Jangan lucu-lucu, nanti aku sayang

Marino Gustomo
Chapter #10

PLAYLIST 09: KAMU MENCINTAI DIA?

pertemuan di taman

 

“PERTANYAANKU tadi kok nggak dijawab?” Perempuan itu tiba-tiba mengalihkan topik pembicaraan.

Kesadaranku belum kembali sepenuhnya. Ah, tidak. Kesadaranku memang mulai sedikit berkurang akibat pengaruh alkohol yang kuminum mulai terasa. Ah, tidak. Entahlah, perasaan ini begitu sulit kujelaskan. Suasana hatiku mendadak terasa tidak enak, seperti ada rasa sakit yang tiba-tiba muncul dan melukai seluruh sarafku. Sejujurnya, aku merasa tidak baik-baik saja setelah ia tidak sengaja mengucapkan kata “menikah” barusan.

“Pertanyaan yang mana?” tanyaku balik.

“Kamu sekarang pacarnya siapa?” Perempuan itu bertanya sambil mengedipkan mata. Bisa kupastikan kali ini ia ingin menggodaku, dan lagi-lagi ia tahu betul bagaimana cara untuk memperbaiki suasana hatiku.

“Ada ….” jawabku.

Ia mengedikkan bahu, melirik sekitar dengan tatapan meledek. “Mana? Bukan makhluk halus, kan?”

Aku hampir tersenyum mendengar hal itu, tapi tidak jadi kulakukan.

“Tumben nggak ada perempuan lain setelah aku?” ia bertanya lagi.

“Aku nggak mau buru-buru.”

Perempuan itu tertawa. “Halah~ Alasaaan. Makanya, lain kali kalau ada perempuan yang chat basa-basi, jangan semuanya ditanggapi. Pilih-pilih, dong!” Terdengar nada marah pada kalimatnya barusan.

Loh? Pipinya memerah?

“Aku ini juga perempuan, jadi aku tahu mana yang benaran nanya dan mana yang modus.” 

Wajahnya tampak menggemaskan! Aku jadi semakin ingin menggodanya!

“Kalau yang mengirim chat itu mantan teman sekantor kamu yang mendengarkan siaranku, boleh ditanggapi?”

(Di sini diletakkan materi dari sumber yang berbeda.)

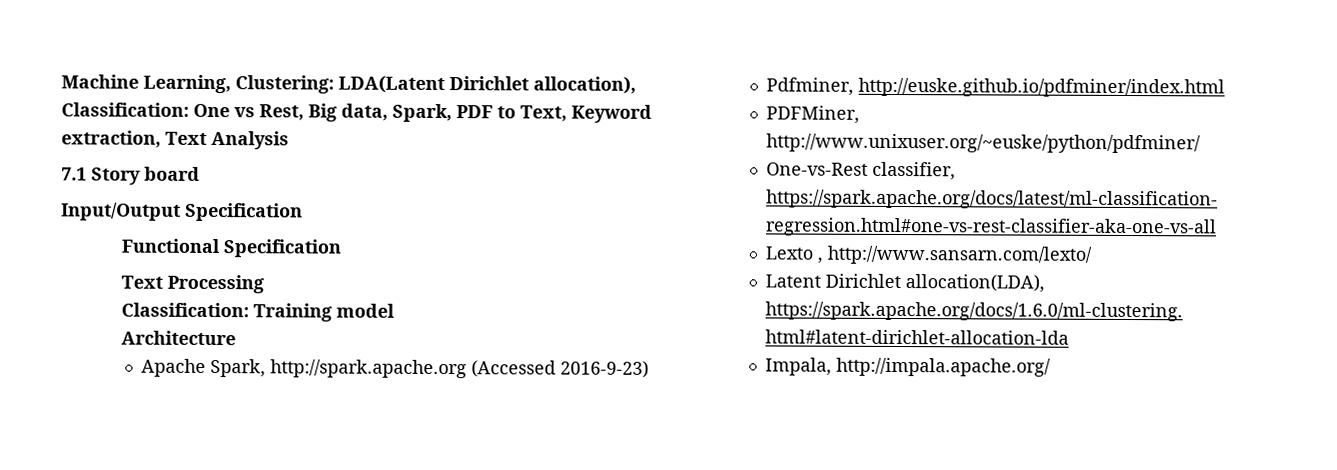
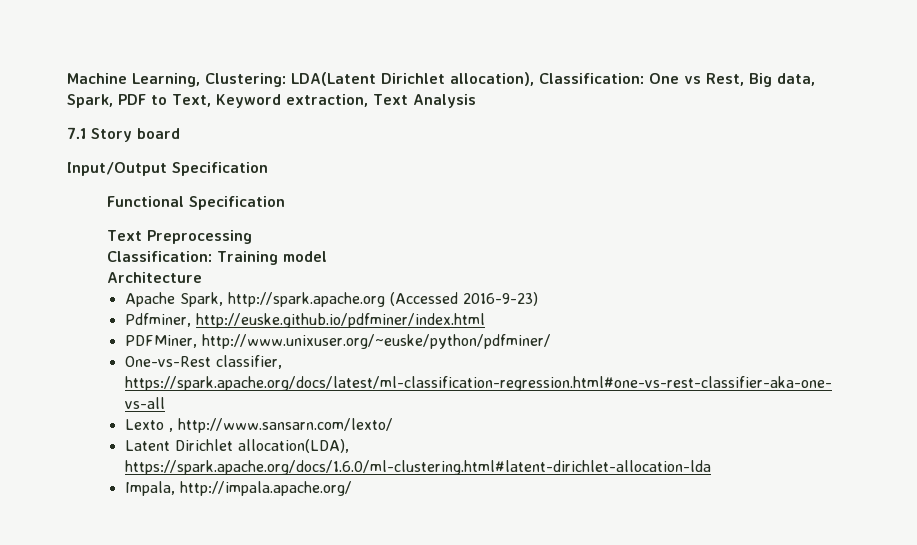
- Text Processing
+ Text Preprocessing

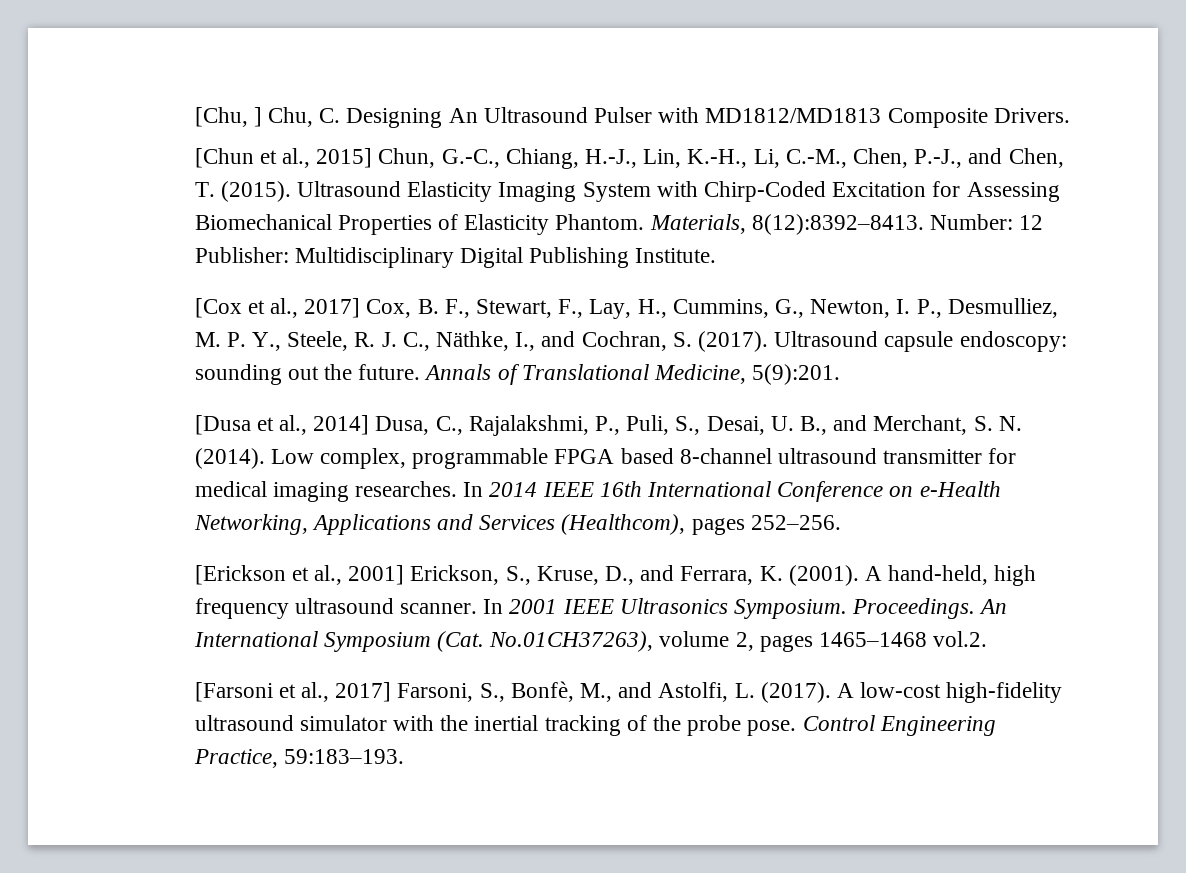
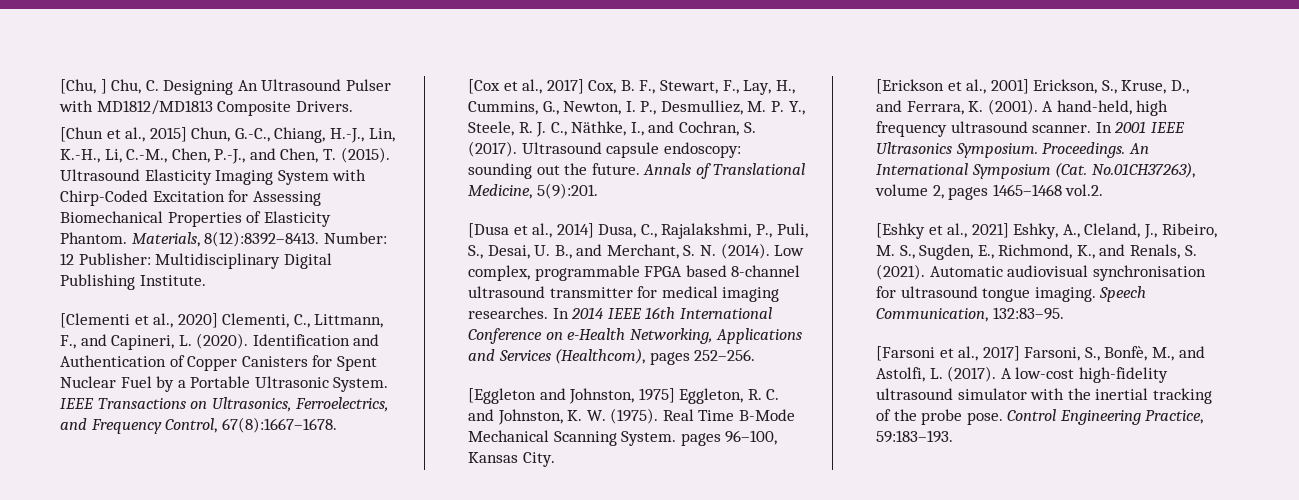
+ [Clementi et al., 2020] Clementi, C., Littmann, F., and Capineri, L. (2020). Identification and Authentication of Copper Canisters for Spent Nuclear Fuel by a Portable Ultrasonic System. IEEE Transactions on Ultrasonics, Ferroelectrics, and Frequency Control, 67(8):1667–1678.
+ [Eggleton and Johnston, 1975] Eggleton, R. C. and Johnston, K. W. (1975). Real Time B-Mode Mechanical Scanning System. pages 96–100, Kansas City.
+ [Eshky et al., 2021] Eshky, A., Cleland, J., Ribeiro, M. S., Sugden, E., Richmond, K., and Renals, S. (2021). Automatic audiovisual synchronisation for ultrasound tongue imaging. Speech Communication, 132:83–95.

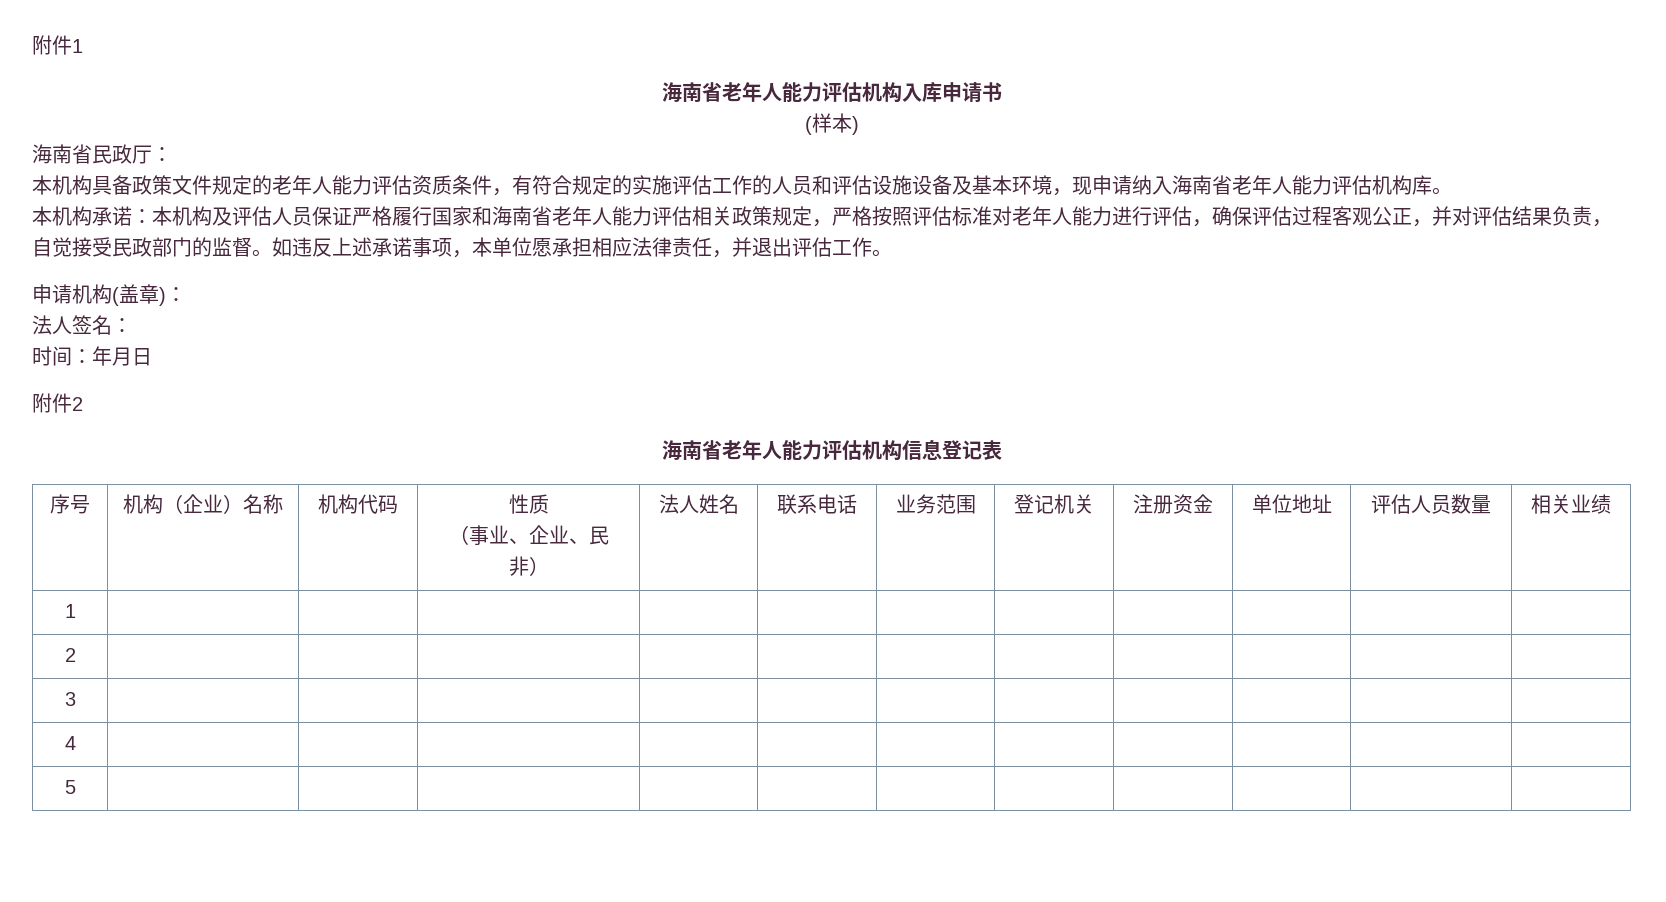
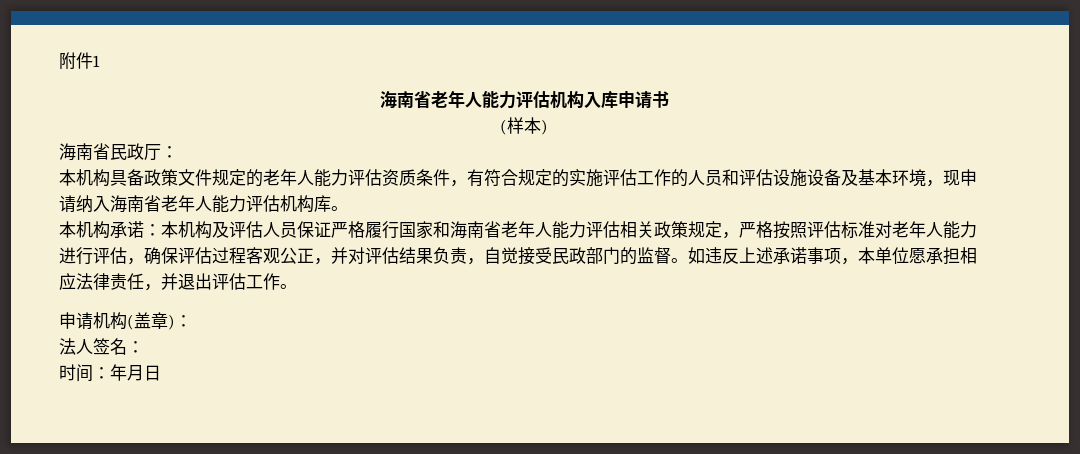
- 附件2
- 海南省老年人能力评估机构信息登记表
- 序号 | 机构（企业）名称 | 机构代码 | 性质
- （事业、企业、民非） | 法人姓名 | 联系电话 | 业务范围 | 登记机关 | 注册资金 | 单位地址 | 评估人员数量 | 相关业绩
- 1 | | | | | | | | | | |
- 2 | | | | | | | | | | |
- 3 | | | | | | | | | | |
- 4 | | | | | | | | | | |
- 5 | | | | | | | | | | |

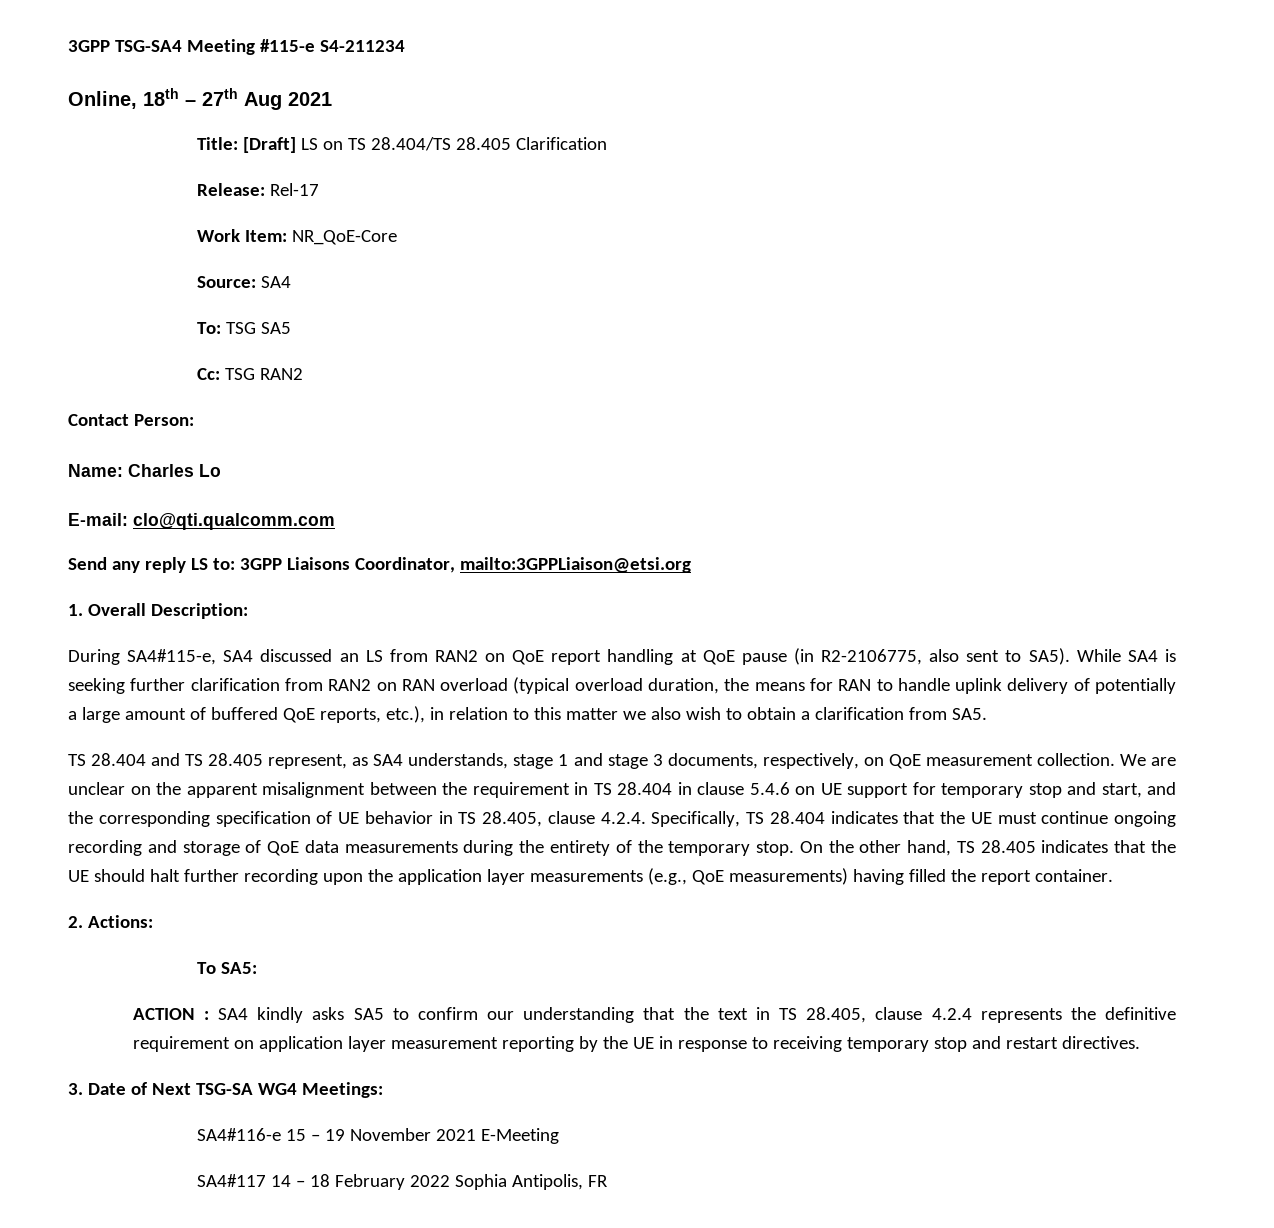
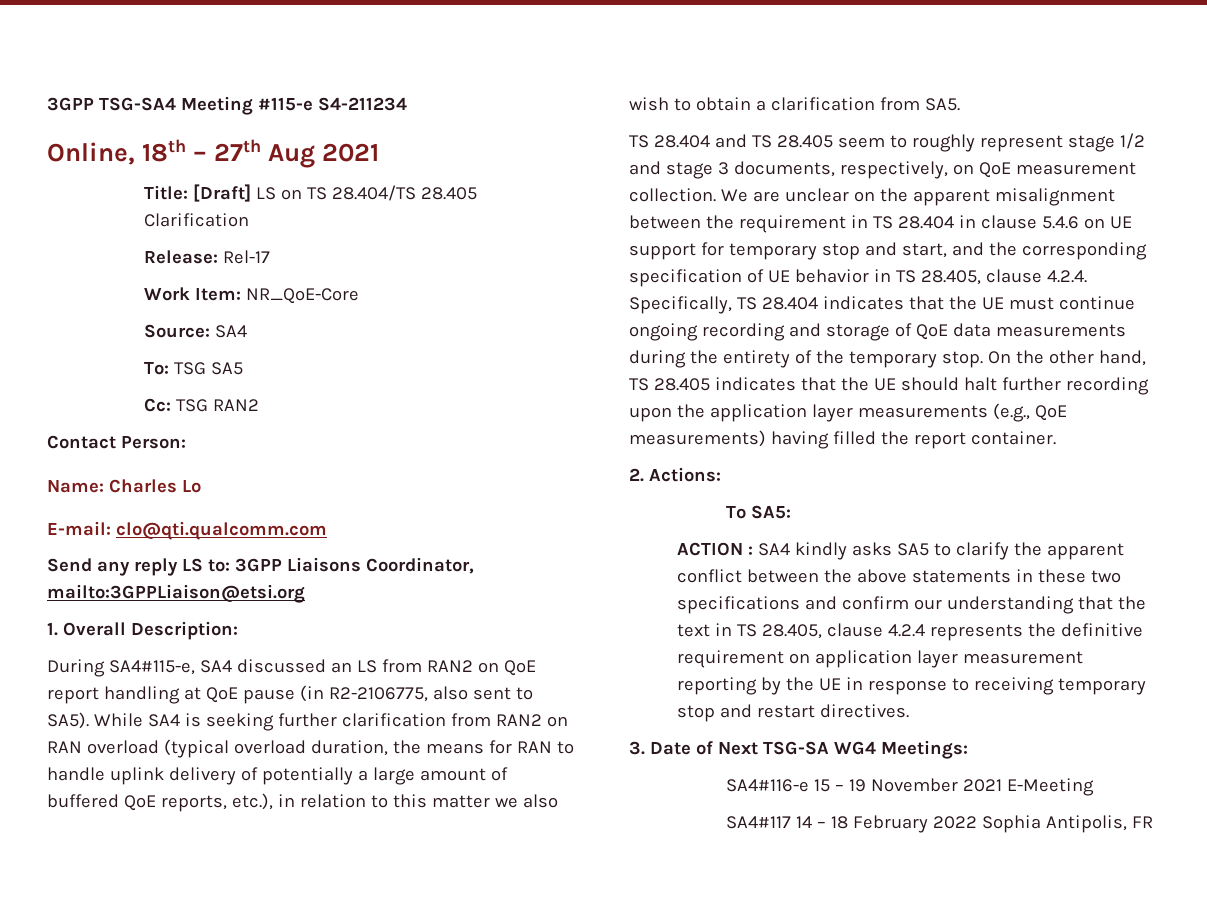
- TS 28.404 and TS 28.405 represent, as SA4 understands, stage 1 and stage 3 documents, respectively, on QoE measurement collection.
+ TS 28.404 and TS 28.405 seem to roughly represent stage 1/2 and stage 3 documents, respectively, on QoE measurement collection.
- ACTION : SA4 kindly asks SA5 to confirm our understanding that the text in TS 28.405, clause 4.2.4 represents the definitive requirement on application layer measurement reporting by the UE in response to receiving temporary stop and restart directives.
+ ACTION : SA4 kindly asks SA5 to clarify the apparent conflict between the above statements in these two specifications and confirm our understanding that the text in TS 28.405, clause 4.2.4 represents the definitive requirement on application layer measurement reporting by the UE in response to receiving temporary stop and restart directives.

Lagi-lagi perempuan itu tertawa. “Bodo amat!”

“Loh? Pilihanku jadi nambah, kan?”

Pokoknya, jangan pernah ngasih harapan kalau kamu itu nggak niat serius!”

Aku sedikit terkejut mendengar ucapannya barusan. Satu lagi kebiasaan lama yang ia tunjukkan dalam situasi tersudut. “Pokoknya” adalah senjata yang perempuan itu gunakan ketika berada dalam percakapan yang membuatnya tidak nyaman. Apakah ini hanya perasaanku saja? Atau perempuan itu benar-benar merasa cemburu? Entah mengapa aku malah tersenyum menatapnya sekarang.

“Kenapa?” Ia menyadari senyuman penuh arti di wajahku.

“Kamu cemburu, ya?”

“Nggak!”

“Kamu yakin?”

“Iya!”

“Padahal, dulu aku berniat serius sama kamu.”

“Jangan bahas yang lalu ....”

“Kalau suatu saat nanti aku kasih undangan nikah, kamu mau datang?”

“Nggak mau!”

“Loh? Kenapa? Cemburu, ya?”

“Kenapa aku harus cemburu?”

“Jangan bohong~”

“Kamu sendiri kenapa nggak datang ke acara pernikahanku?”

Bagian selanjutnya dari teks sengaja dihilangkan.